November 24, 2005
The Lost Words
"Yitgadal v'yitkadash shmei." Three words into Kaddish, the mourner's prayer, Yoni stumbled on an unfamiliar vowel. Then, again and again, as he continued reciting the traditional prayer at his mother's funeral in Jerusalem, he twisted and mangled the words. He frowned in concentration and tried very hard, but the words would not take their proper shape. The life of a secular young man, even in Israel, contains little preparation for the rituals of a Jewish funeral.
I had come to the funeral for Yoni's sake. He and my son had been best friends when they were in grade school. For me, Yoni was still that tousled-haired kid in the photo squinting into the sun as he stands next to his bike.
It was Yoni who had come to visit his mother one weekend but instead had found only her body. I wanted somehow to comfort this boy turned young man, whose mother had died so young. Instead, I found myself cringing at his tortured recitation.
Why did it matter? After all, religion was not important in Yoni's home. His mother, an immigrant from the United States, never mastered Hebrew. She certainly didn't know Aramaic, the main component of Kaddish and Yoni's stumbling block.
Yoni's father, a secular sabra, had no use for ritual. Yoni never had a bar mitzvah; possibly never set foot in a synagogue. There was no way he could have been prepared for this moment. And, perhaps, for his family that did not matter.
So why did it matter to me? This prayer that combines Hebrew and Aramaic speaks not of the dead but rather about the God who has created the world "according to his will." It continues as a thesaurus of hosannas: "Blessed and praised, glorified and exalted, extolled and honored, adored and lauded be the name of the Holy One."
The language is light years from anything a secular young man in Israel might say or think. For a moment I thought that it might be time for a pop version, one that would roll easily off any Israeli tongue.

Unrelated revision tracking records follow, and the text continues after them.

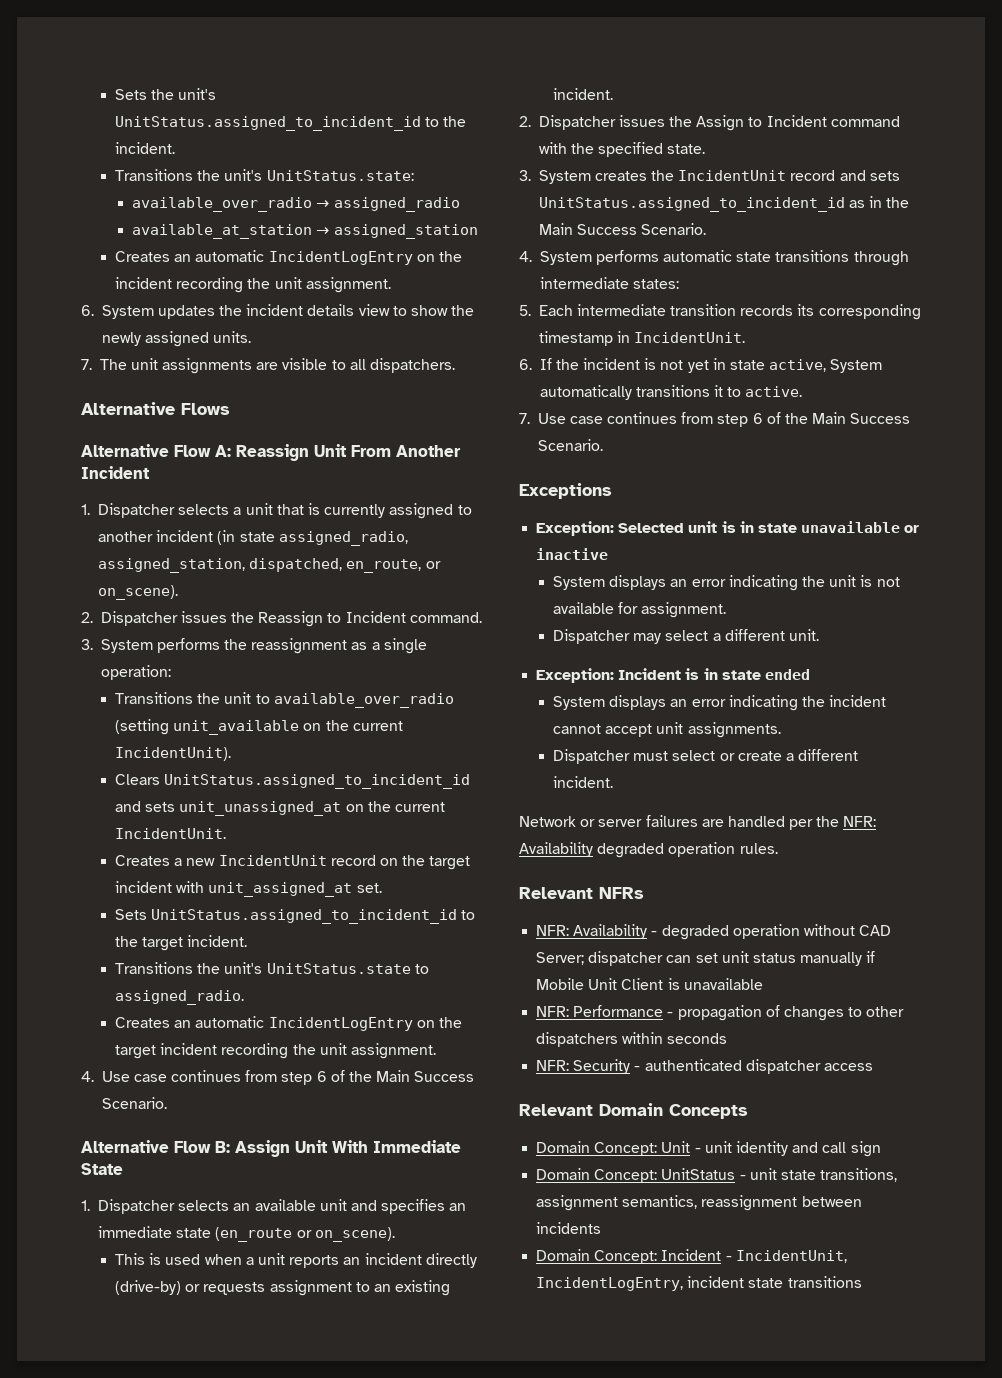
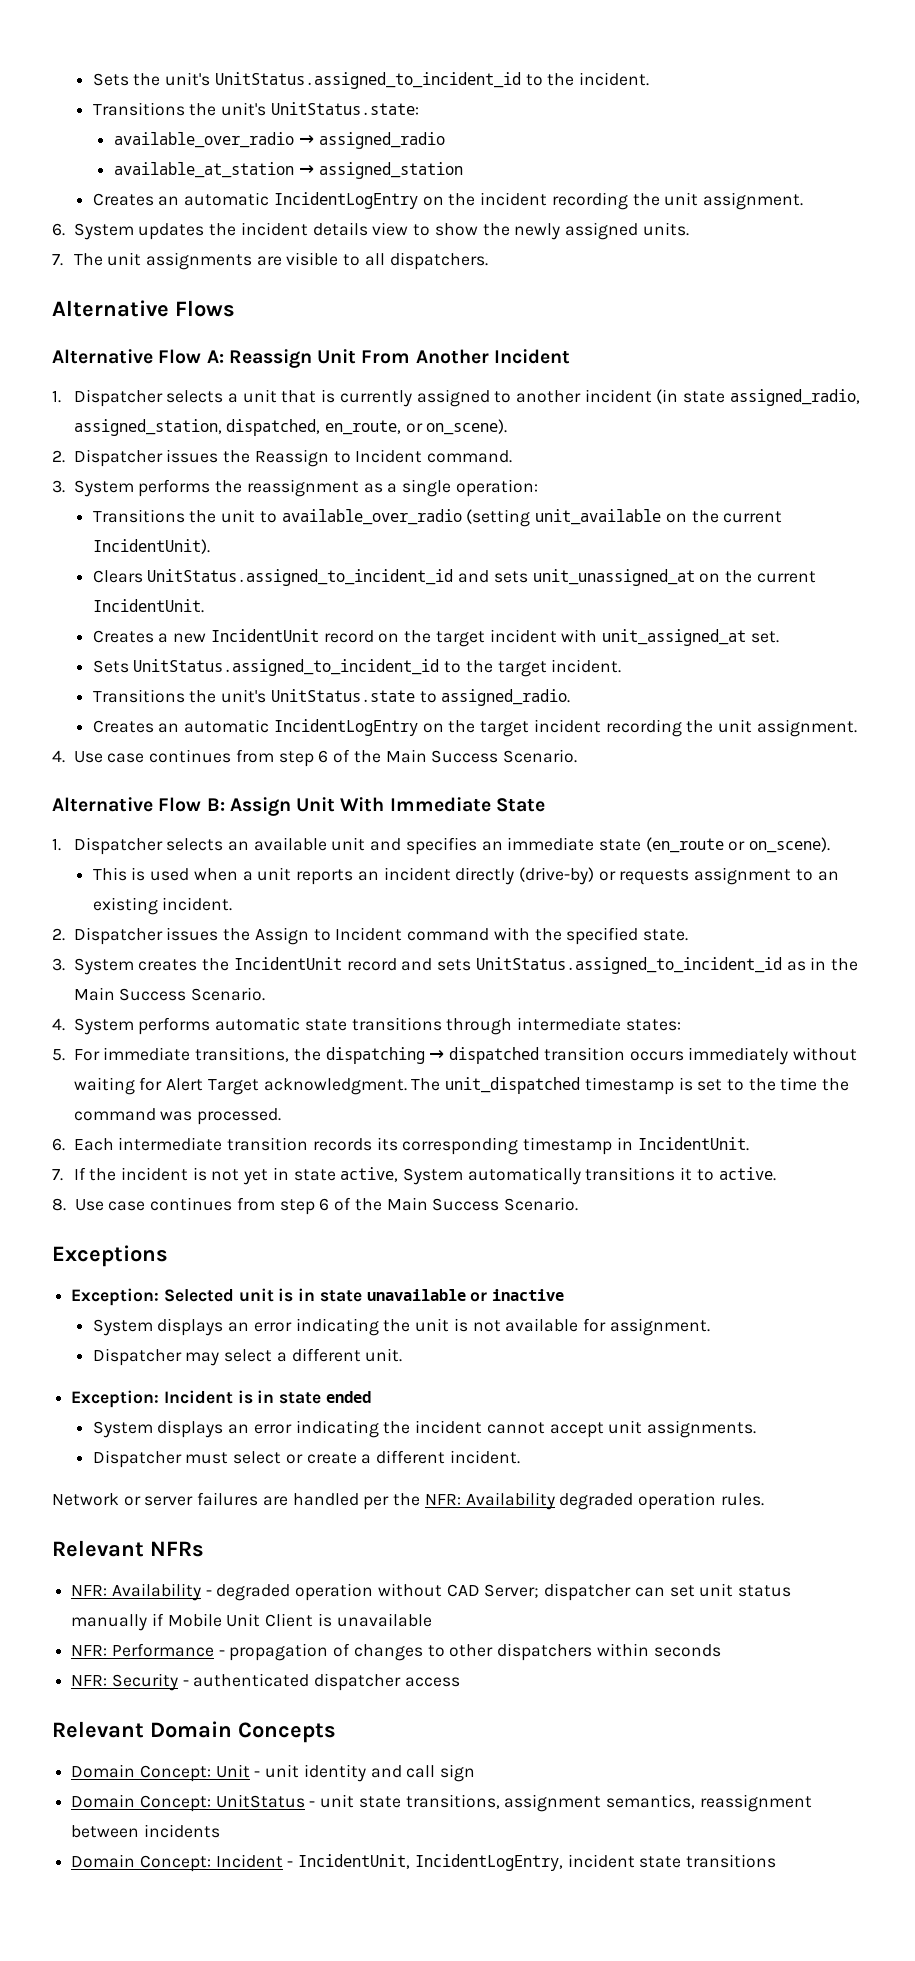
- 5. Each intermediate transition records its corresponding timestamp in IncidentUnit.
+ 5. For immediate transitions, the dispatching → dispatched transition occurs immediately without waiting for Alert Target acknowledgment. The unit_dispatched timestamp is set to the time the command was processed.
+ 6. Each intermediate transition records its corresponding timestamp in IncidentUnit.
- 6. If the incident is not yet in state active, System automatically transitions it to active.
+ 7. If the incident is not yet in state active, System automatically transitions it to active.
- 7. Use case continues from step 6 of the Main Success Scenario.
+ 8. Use case continues from step 6 of the Main Success Scenario.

One thing I knew for certain: I want my own children to be able to recite the Kaddish without stumbling. That Friday at dinner I told them the story of the garbled prayer, hoping they would get the message without my having to come out and say, "Get it right!"
And it's impossible to get it right without some practice.
They responded blithely, as if it was no concern of theirs.
"The dead person doesn't care, anyway," my youngest son scoffed.
Nevertheless, I sensed they'd gotten the message. But why was that so important? I have so little interest in praising, exalting and lauding any supreme being. And I know that the only afterlife is the memory we keep of the person who is gone. The body at the funeral is but an empty shell.
Perhaps what's at issue is my own life: I'm a word person. For more than 20 years I've made my living by writing and editing. Getting the words right is what I labor to achieve, all day every day. It's a struggle that often leaves me in despair.
But there's more to it than that. In the face of the greatest anguish, words fail. Don't get me wrong. I'm a compulsive sender of messages of sympathy to those far away who have lost someone dear, and I sense that those words give some comfort, if only the reminder that someone on the other side of the planet acknowledges the loss.
But what can one say to the mother of a toddler who has died of cancer; to the father of a youngster who has committed suicide; to the teenager whose father has been killed in a car accident? Words seem an intrusion, a violation of the mourner's right to grieve undisturbed. Nor can even the most eloquent eulogy offer more than a moment's balm.
It is here that the ancient formula stands in for mere words, since these can never encompass the loss. The repetition of the set phrases, whose literal meaning escapes most people, is a remedy where words fail. It is a recognition that no words, not even the most beautiful or the most caring, can undo what is done. It is a recognition that at times like these one should not have to seek the words. The mourner has a set role, and the participants have a supporting one, reciting one of the lines with the mourner and completing the prayer with a chorus of amen.
This is how it has been from generation to generation, through the chain of Jewish history. The Kaddish is a way of touching all the mourners who have been and all those who will be. It offers both a sense of community and a sense of continuity.
That's why we have to get it right.
Esther Hecht is a freelance writer based in Jerusalem.